Para elevar o padrão atual e não empobrecer, o país terá de dar um salto produtividade e inovação nos próximos anos aproveitando esse raro momento da pirâmide populacional em que a maioria da população está na faixa economicamente ativa. O desafio é enorme. Históricamente, o país investe pouco, menos de 1,5% do PIB em pesquisa e desenvolvimento. A recessão fez com que a produtividade da economia brasileira recuasse pelo terceiro ano seguido em 2016, o que não ocorria desde o início da década de 1980, de acordo com dados organização norte-americana The ConferenceBoard. Além de estar chegando ao fim, as mais de quatro décadas de bônus foram praticamente desperdiçadas – hoje, mais da metade da população em condições de trabalhar está na informalidade.

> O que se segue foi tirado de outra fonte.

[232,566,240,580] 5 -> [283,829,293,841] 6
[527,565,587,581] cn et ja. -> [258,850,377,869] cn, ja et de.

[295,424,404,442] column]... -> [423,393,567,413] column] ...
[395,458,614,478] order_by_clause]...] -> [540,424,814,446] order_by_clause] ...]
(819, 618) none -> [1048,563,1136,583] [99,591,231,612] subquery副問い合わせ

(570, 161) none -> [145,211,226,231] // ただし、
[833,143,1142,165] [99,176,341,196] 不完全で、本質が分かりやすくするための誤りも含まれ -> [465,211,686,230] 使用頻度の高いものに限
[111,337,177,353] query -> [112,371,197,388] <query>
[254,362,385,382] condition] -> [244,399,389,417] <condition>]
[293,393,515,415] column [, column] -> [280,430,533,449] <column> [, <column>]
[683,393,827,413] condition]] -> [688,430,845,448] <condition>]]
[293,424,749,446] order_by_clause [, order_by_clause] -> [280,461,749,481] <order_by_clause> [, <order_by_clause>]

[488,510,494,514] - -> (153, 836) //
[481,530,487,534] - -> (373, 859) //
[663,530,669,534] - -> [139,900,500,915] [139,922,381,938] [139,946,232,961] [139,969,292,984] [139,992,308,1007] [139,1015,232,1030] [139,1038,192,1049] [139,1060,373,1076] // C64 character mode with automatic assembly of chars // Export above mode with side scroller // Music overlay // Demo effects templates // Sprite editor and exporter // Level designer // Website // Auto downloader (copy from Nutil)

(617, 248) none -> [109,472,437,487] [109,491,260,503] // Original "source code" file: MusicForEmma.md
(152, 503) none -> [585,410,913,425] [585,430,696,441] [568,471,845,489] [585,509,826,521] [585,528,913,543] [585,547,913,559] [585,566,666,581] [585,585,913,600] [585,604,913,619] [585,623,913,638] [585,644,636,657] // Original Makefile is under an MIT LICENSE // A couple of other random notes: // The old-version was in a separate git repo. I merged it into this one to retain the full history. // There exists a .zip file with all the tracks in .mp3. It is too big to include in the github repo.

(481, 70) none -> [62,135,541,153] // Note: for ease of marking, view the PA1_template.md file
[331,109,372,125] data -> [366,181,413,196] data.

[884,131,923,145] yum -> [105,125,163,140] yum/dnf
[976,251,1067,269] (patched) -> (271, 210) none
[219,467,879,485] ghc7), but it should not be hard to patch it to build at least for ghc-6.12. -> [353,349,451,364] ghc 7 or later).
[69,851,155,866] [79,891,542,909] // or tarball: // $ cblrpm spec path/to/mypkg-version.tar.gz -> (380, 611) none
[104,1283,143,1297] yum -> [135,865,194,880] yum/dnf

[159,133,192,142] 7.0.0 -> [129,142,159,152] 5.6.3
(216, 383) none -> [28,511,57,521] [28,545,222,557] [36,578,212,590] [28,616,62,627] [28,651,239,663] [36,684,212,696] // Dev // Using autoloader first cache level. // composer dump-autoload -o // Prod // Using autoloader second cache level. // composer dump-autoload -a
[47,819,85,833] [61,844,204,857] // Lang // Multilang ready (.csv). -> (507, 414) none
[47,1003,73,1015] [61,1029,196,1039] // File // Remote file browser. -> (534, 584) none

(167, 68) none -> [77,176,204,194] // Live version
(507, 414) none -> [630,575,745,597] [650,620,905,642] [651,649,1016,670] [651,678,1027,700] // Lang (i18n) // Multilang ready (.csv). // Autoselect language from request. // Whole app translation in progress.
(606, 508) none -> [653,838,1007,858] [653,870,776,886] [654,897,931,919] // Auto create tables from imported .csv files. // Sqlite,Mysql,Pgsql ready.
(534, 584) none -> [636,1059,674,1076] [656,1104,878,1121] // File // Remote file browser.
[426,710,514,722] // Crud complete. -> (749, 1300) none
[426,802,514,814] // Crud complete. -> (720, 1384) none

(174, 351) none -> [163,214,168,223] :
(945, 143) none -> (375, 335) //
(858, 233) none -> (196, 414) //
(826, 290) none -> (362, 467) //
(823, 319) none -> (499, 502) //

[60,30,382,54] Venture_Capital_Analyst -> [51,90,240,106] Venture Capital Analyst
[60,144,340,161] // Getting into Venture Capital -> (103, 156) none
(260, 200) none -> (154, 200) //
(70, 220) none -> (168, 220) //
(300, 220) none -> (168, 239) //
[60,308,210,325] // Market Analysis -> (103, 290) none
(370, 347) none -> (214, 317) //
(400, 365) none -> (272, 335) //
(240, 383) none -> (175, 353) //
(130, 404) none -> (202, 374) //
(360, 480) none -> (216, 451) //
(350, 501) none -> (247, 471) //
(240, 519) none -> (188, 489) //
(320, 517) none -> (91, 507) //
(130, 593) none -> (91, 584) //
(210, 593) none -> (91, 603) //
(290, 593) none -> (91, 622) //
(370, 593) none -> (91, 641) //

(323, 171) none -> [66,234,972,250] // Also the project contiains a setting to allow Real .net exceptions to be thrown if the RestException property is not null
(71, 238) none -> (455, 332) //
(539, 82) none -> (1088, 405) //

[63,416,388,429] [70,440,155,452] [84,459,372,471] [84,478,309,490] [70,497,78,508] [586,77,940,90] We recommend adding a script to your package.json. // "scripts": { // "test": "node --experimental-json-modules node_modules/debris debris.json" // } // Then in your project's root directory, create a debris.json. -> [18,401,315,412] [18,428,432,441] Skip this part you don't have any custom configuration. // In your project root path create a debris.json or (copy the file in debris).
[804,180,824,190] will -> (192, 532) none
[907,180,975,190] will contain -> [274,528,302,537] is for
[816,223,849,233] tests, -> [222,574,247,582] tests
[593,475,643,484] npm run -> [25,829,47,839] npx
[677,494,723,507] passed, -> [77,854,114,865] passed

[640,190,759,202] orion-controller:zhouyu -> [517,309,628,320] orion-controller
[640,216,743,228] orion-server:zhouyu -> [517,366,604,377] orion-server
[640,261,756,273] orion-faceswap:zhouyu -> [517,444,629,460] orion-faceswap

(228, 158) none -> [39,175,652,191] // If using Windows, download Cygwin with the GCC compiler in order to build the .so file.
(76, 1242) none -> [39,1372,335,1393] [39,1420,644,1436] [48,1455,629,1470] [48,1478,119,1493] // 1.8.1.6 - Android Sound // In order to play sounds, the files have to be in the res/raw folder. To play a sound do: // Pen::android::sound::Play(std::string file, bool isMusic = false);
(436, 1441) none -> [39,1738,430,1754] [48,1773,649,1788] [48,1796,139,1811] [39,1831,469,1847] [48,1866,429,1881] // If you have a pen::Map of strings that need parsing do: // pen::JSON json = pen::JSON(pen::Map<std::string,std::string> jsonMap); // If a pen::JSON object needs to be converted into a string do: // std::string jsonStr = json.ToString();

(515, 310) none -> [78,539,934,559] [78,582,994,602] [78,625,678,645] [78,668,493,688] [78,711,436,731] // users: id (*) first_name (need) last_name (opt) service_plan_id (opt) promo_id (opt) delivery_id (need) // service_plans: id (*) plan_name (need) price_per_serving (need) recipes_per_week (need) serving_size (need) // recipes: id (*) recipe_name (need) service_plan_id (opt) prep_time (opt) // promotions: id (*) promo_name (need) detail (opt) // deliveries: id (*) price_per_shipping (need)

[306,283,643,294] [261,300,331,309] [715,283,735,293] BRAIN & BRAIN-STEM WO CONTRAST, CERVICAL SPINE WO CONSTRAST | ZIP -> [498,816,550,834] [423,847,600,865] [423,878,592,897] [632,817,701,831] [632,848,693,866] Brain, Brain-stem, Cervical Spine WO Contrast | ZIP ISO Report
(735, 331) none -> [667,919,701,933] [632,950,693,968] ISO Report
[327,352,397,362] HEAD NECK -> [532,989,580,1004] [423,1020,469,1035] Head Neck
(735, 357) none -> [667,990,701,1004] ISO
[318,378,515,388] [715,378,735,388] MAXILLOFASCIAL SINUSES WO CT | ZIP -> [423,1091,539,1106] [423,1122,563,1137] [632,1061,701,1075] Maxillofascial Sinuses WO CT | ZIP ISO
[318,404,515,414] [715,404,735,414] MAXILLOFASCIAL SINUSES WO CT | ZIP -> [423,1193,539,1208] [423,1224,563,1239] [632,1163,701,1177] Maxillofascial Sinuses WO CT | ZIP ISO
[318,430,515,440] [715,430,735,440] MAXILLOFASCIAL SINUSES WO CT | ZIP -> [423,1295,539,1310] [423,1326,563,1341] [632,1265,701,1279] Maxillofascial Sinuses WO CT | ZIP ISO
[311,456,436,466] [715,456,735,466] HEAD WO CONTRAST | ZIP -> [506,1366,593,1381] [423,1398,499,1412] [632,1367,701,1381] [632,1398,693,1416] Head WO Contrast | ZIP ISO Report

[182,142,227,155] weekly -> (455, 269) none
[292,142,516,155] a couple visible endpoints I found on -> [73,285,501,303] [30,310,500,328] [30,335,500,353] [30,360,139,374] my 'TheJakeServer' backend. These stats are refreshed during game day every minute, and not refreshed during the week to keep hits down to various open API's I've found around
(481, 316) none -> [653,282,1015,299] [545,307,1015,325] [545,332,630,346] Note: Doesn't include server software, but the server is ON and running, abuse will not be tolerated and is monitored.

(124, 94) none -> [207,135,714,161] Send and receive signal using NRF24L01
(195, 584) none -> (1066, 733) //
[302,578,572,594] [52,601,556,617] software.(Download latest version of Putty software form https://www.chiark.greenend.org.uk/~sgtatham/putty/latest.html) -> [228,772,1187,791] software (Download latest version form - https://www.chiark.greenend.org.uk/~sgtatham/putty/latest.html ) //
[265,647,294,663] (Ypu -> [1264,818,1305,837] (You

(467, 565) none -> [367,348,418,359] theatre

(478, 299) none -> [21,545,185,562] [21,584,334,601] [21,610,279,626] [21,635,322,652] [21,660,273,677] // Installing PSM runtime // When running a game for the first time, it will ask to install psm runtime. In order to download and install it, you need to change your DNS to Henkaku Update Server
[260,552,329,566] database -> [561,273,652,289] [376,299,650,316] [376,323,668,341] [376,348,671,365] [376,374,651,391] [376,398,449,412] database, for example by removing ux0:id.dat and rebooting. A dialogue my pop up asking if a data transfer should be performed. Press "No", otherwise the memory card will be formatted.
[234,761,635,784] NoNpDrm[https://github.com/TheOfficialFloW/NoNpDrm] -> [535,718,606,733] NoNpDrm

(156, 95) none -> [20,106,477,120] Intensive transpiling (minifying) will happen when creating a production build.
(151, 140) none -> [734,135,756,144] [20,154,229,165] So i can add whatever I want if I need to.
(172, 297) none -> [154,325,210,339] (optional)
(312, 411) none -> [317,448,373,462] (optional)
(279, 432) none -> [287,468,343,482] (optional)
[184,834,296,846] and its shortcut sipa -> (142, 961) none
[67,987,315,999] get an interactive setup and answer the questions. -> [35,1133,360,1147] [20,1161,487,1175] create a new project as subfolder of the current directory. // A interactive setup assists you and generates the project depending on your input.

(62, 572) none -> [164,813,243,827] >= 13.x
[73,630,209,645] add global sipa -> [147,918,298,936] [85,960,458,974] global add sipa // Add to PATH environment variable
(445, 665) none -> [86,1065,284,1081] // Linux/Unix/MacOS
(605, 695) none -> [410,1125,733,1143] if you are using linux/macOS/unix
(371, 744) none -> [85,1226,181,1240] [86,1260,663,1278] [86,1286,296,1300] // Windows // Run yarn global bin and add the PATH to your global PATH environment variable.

A conta é clara. Até agora, e, sobretudo, nas últimas décadas, o crescimento da economia ocorreu com um empurrão da demografia, graças à incorporação de milhões de pessoas ao mercado de trabalho, e bem menos por meio de ganhos de eficiência, mas essa fórmula está se esgotando. Na prática, o país não precisa só consertar seu sistema previdenciário e o mercado de trabalho para lidar com o envelhecimento. Vai precisar encontrar uma fórmula para acelerar a cultura inovadora antes que perca naturalmente o fôlego para inovar.

Reforma da Previdência dá sobrevida ao “bônus demográfico”

Os desafios que o rápido envelhecimento da população brasileira trará para a economia brasileira nas próximas décadas reforçam a necessidade de concretizar a reforma da Previdência o quanto antes, argumenta o economista Manoel Pires, pesquisador de Economia Aplicada da FGV/IBRE.

No entendimento dele, ao mesmo tempo em que resolve a questão financeira do rombo, a reforma vai prolongar o lado positivo do nosso bônus demográfico, ajudando a manter as pessoas no mercado de trabalho por mais tempo, e trazendo outros dois benefícios que podem ajudar a impulsionar o crescimento econômico do país. Um deles é o do ganho de produtividade. Pires acredita que deverão permanecer por mais tempo na ativa as pessoas mais produtivas, com mais experiência e qualificação para o mercado.

Na prática, isso significa pessoas com maior potencial para gerar valor e inovar dentro das organizações e companhias. Por fim, o último ponto é o do aumento do capital, por meio do padrão de acumulação de dinheiro dos trabalhadores. “Quem está ativo no mercado de trabalho tende a poupar mais do que a população inativa. Isso traz vantagens importantes para crescimento o país”, avalia Pires. Contudo, de nada adianta uma reforma que dê sobrevida ao bônus se o Brasil não fizer a sua lição de casa. O Brasil precisa aprender a inovar.